Goal of the exercise: Answer with one number: the count of lines in the listing below that hold the word "Généro".

──────── Records for the exercise ────────

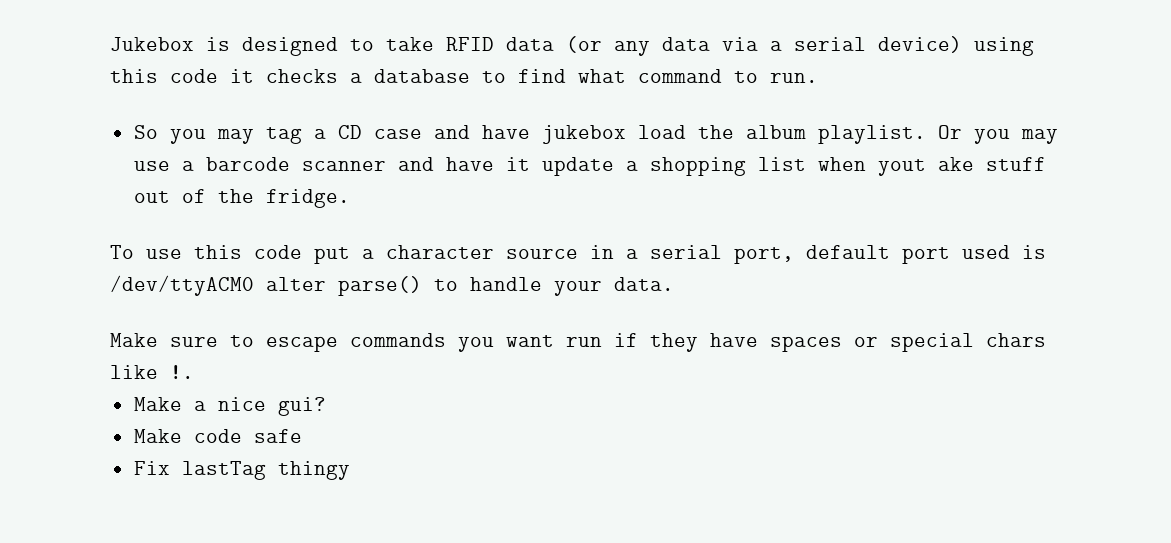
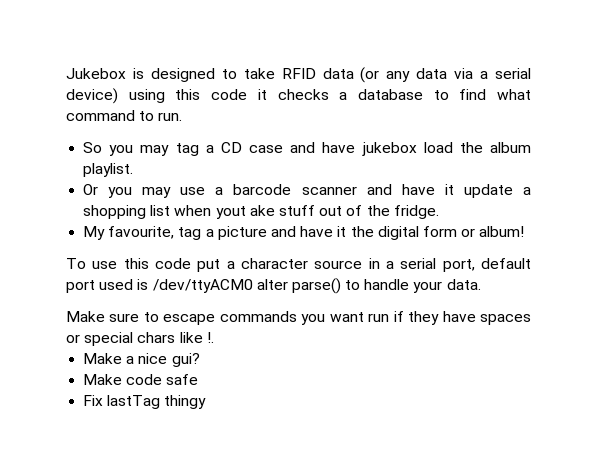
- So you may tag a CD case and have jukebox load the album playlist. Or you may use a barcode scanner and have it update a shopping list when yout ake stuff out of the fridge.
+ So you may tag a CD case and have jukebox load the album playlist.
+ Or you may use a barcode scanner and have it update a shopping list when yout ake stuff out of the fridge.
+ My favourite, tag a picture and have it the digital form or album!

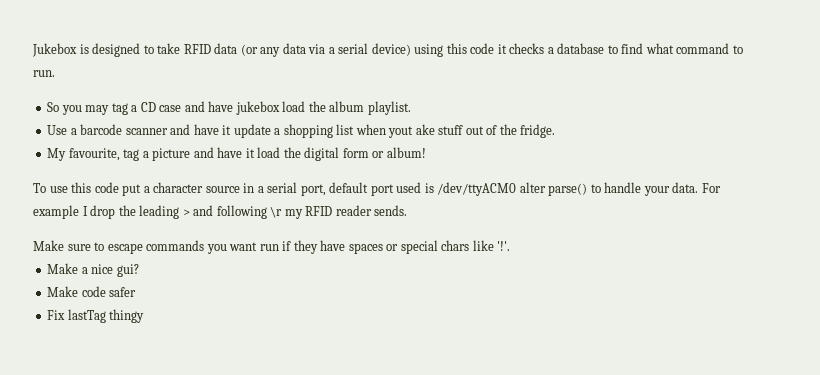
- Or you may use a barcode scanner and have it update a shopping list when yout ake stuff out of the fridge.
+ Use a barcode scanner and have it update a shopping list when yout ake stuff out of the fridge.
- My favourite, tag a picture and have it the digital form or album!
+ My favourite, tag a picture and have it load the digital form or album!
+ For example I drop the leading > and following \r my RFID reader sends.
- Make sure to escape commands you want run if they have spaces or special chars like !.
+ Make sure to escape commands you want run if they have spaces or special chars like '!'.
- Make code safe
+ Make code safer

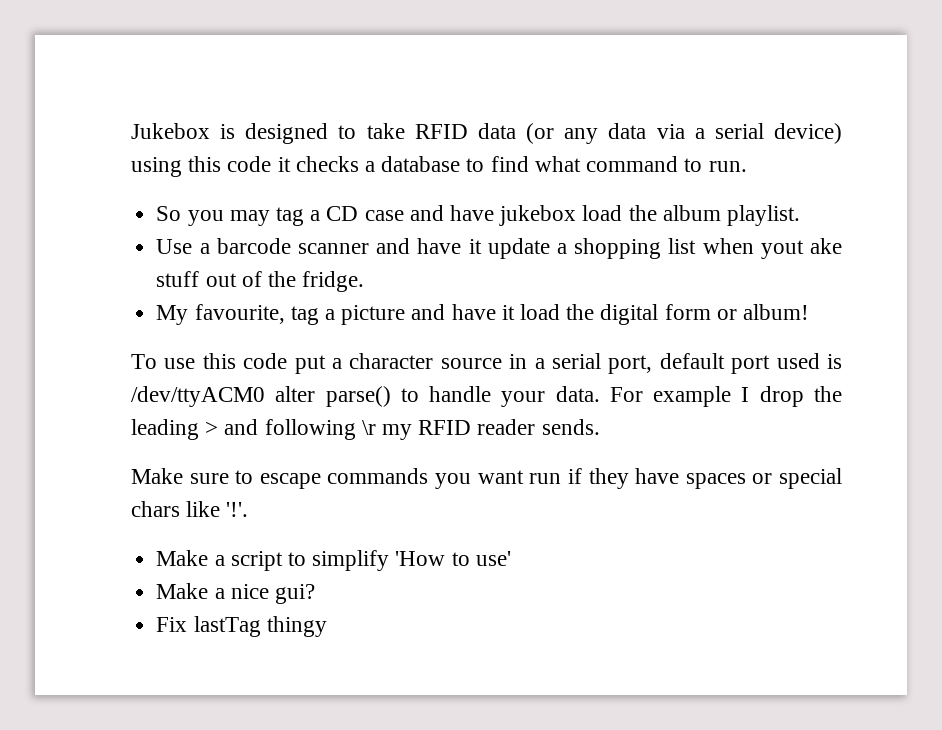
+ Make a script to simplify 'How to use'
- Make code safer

────────
──────── Records for the exercise ────────

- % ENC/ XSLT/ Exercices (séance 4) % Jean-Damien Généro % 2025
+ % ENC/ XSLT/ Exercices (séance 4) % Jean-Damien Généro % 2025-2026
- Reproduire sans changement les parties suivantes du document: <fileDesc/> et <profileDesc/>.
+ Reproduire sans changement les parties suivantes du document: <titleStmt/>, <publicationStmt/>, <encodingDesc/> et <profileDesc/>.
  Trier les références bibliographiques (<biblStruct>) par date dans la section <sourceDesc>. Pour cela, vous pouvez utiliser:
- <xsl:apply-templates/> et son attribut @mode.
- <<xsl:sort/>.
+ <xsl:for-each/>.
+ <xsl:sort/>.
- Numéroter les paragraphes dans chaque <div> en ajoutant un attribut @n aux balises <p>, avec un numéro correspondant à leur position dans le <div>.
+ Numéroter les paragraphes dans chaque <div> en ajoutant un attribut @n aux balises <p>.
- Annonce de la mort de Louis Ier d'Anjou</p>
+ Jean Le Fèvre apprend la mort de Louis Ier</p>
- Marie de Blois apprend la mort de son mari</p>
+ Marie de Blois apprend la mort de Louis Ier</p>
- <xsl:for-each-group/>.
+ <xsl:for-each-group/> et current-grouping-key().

────────
──────── Records for the exercise ────────

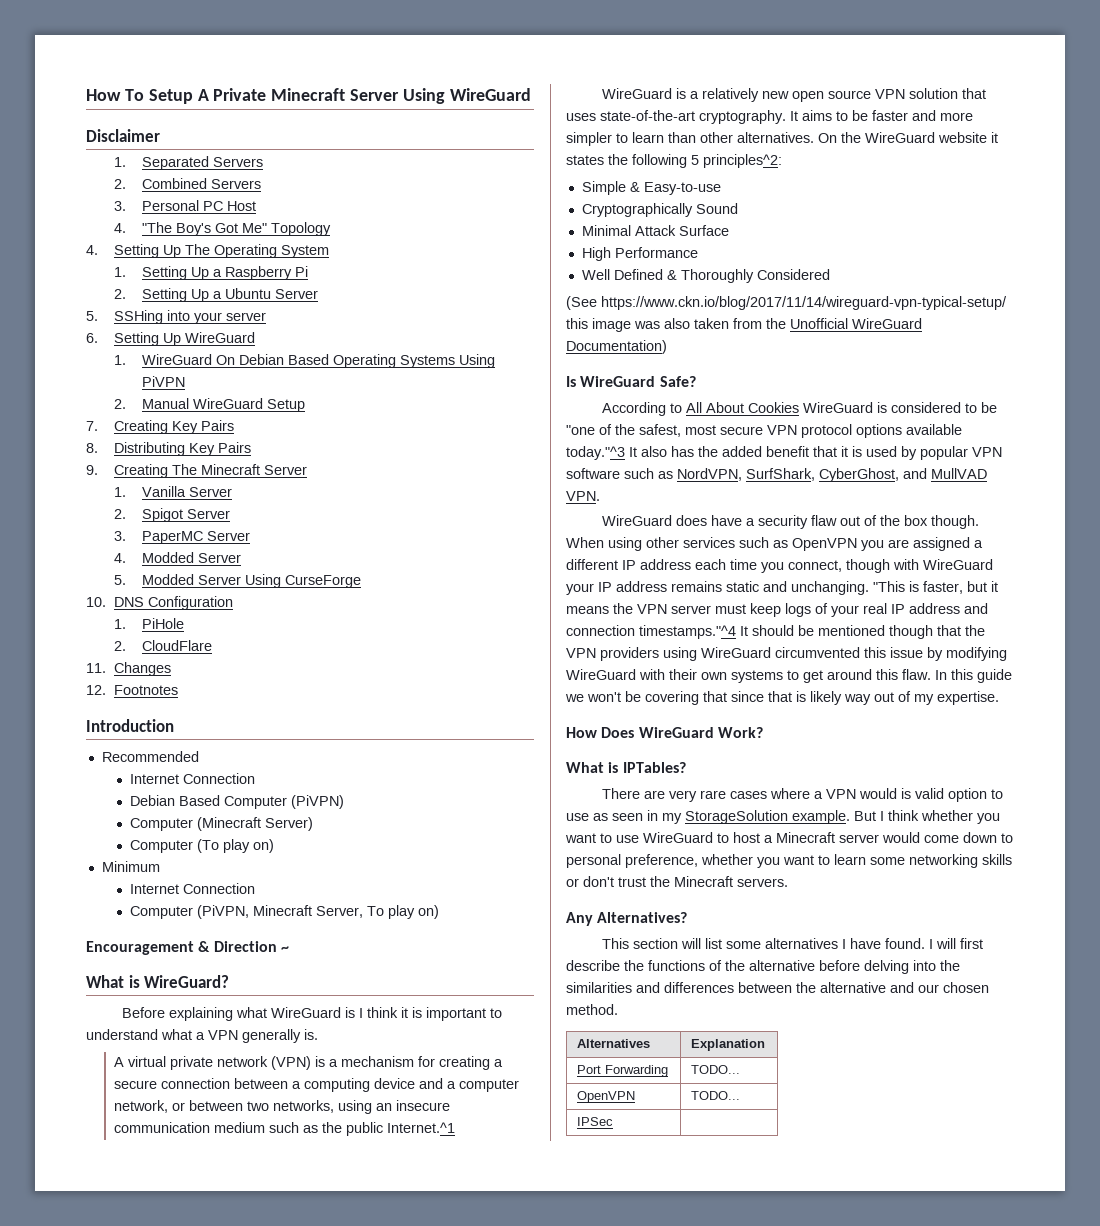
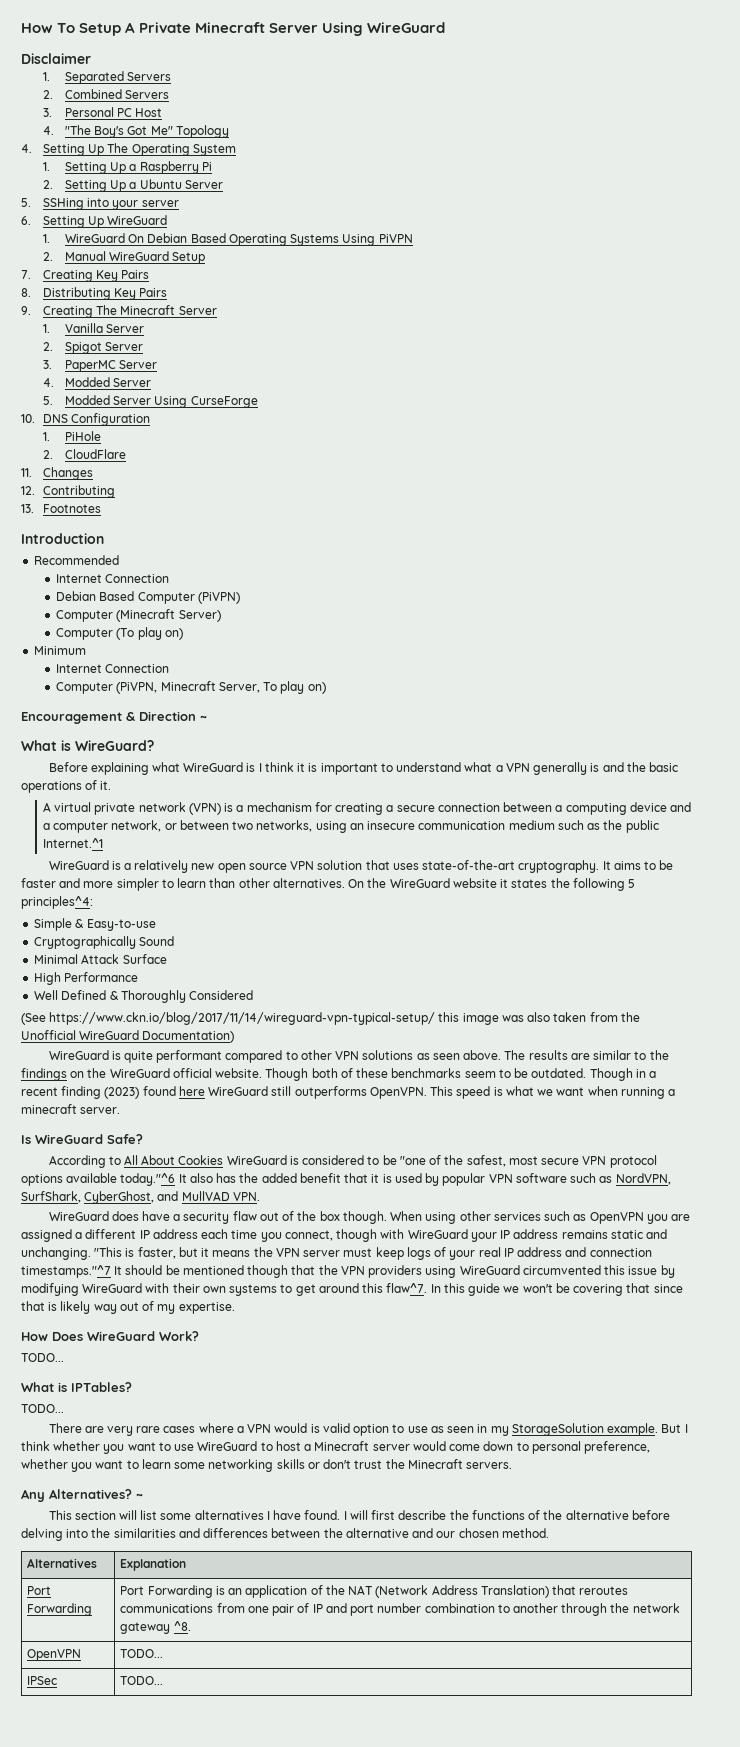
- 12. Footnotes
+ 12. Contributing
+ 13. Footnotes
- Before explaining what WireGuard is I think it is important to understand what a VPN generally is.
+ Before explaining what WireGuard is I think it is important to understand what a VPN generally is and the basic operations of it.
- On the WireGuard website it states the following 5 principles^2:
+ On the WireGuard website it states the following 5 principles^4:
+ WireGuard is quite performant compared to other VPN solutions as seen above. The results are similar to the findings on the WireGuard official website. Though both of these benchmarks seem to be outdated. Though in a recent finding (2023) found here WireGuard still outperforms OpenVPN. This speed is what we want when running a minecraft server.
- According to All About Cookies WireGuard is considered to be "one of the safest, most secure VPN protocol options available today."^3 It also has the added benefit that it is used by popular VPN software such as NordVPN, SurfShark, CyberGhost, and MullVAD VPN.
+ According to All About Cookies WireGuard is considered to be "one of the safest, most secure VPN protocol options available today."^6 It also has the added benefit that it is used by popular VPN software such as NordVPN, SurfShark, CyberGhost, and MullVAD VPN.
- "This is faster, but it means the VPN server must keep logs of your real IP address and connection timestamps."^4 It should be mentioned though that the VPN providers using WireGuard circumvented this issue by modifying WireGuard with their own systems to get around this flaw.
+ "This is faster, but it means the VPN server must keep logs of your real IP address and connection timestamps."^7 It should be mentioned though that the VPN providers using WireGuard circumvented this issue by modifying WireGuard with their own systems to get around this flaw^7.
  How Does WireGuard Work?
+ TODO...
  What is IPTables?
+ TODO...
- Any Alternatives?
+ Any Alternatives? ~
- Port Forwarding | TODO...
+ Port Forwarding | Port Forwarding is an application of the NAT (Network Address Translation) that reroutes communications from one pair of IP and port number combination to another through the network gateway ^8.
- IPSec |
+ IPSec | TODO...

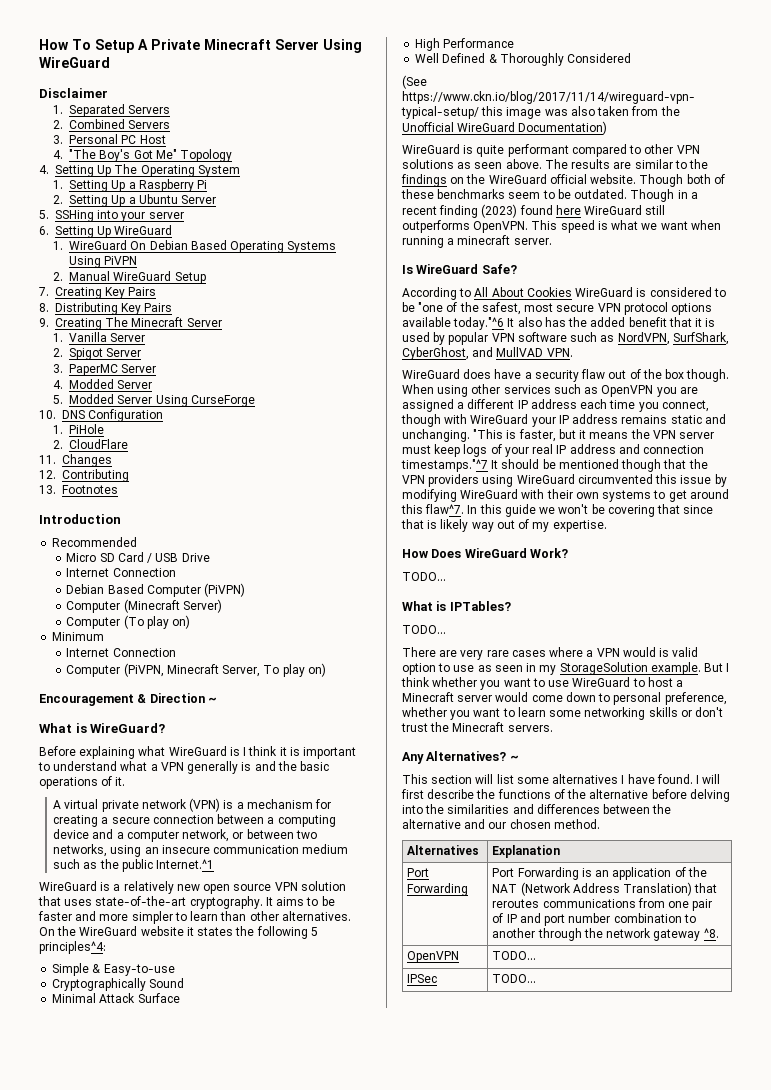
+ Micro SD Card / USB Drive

────────

Result for this task: 2